Task to carry out:
Reproduce, with no changes, the line where "Tineli Sun Sleeves: 4" appears and every subsequent line of the listing, the last one included.
● ● ● ● ●
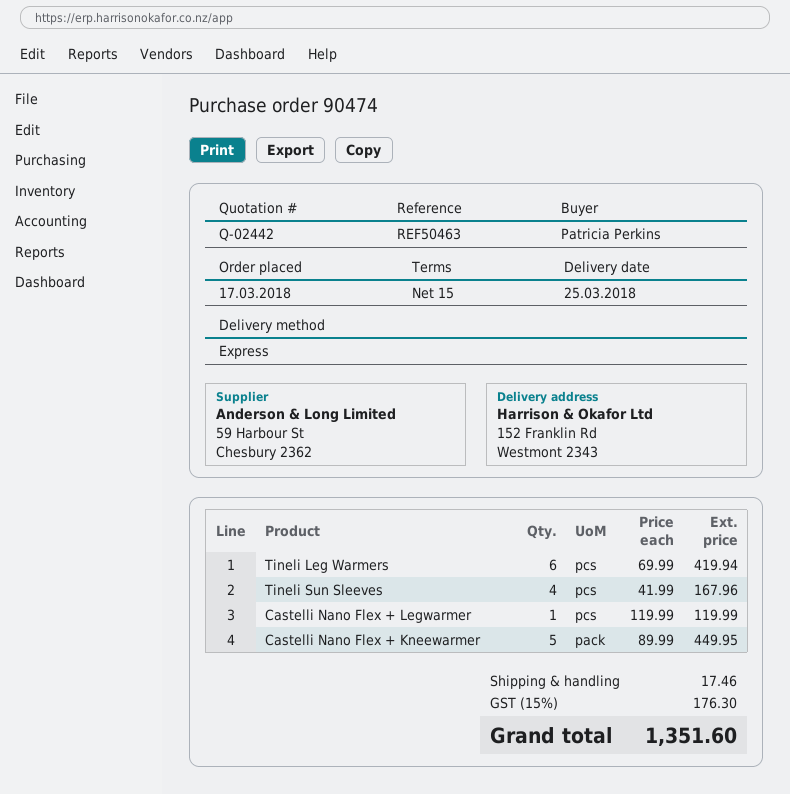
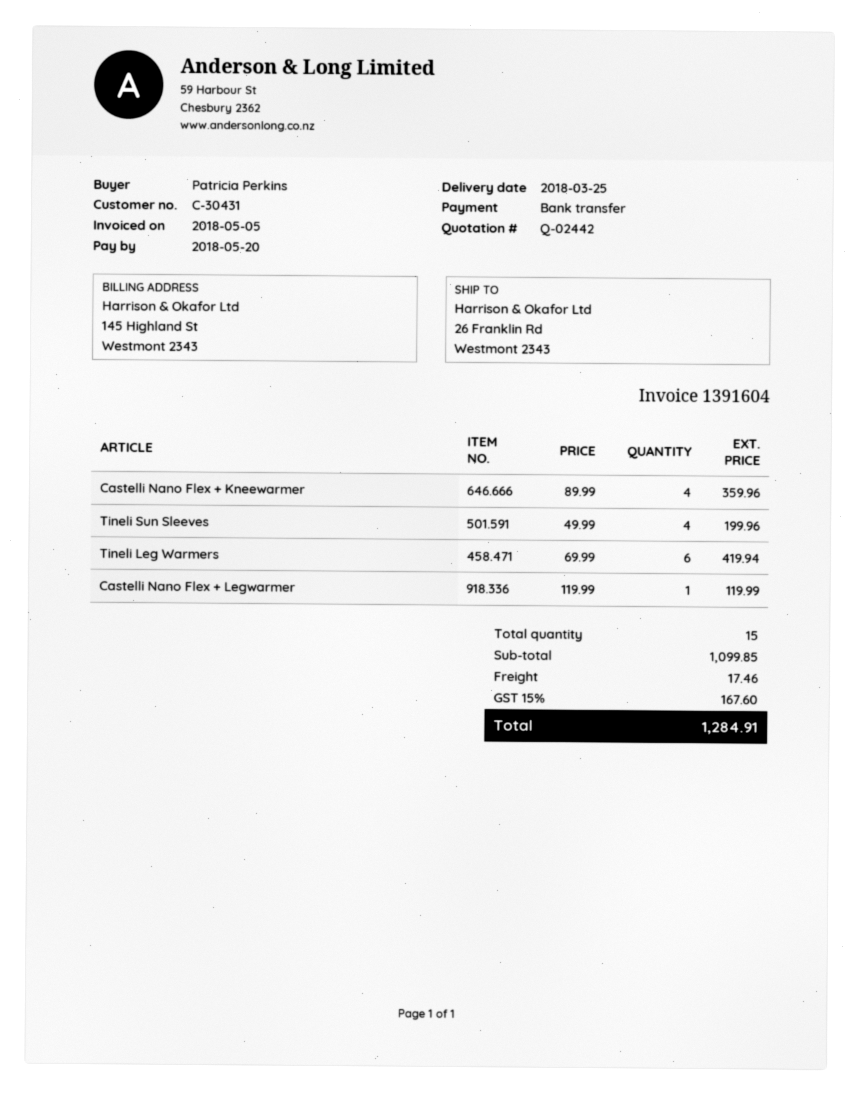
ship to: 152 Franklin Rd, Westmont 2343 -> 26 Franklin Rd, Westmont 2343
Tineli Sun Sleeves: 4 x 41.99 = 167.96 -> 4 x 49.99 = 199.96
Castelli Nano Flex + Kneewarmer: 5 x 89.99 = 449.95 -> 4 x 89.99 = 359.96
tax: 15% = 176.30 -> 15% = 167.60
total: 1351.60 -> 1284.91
● ● ● ● ●
Task answer:
Tineli Sun Sleeves: 4 x 41.99 = 167.96 -> 4 x 49.99 = 199.96
Castelli Nano Flex + Kneewarmer: 5 x 89.99 = 449.95 -> 4 x 89.99 = 359.96
tax: 15% = 176.30 -> 15% = 167.60
total: 1351.60 -> 1284.91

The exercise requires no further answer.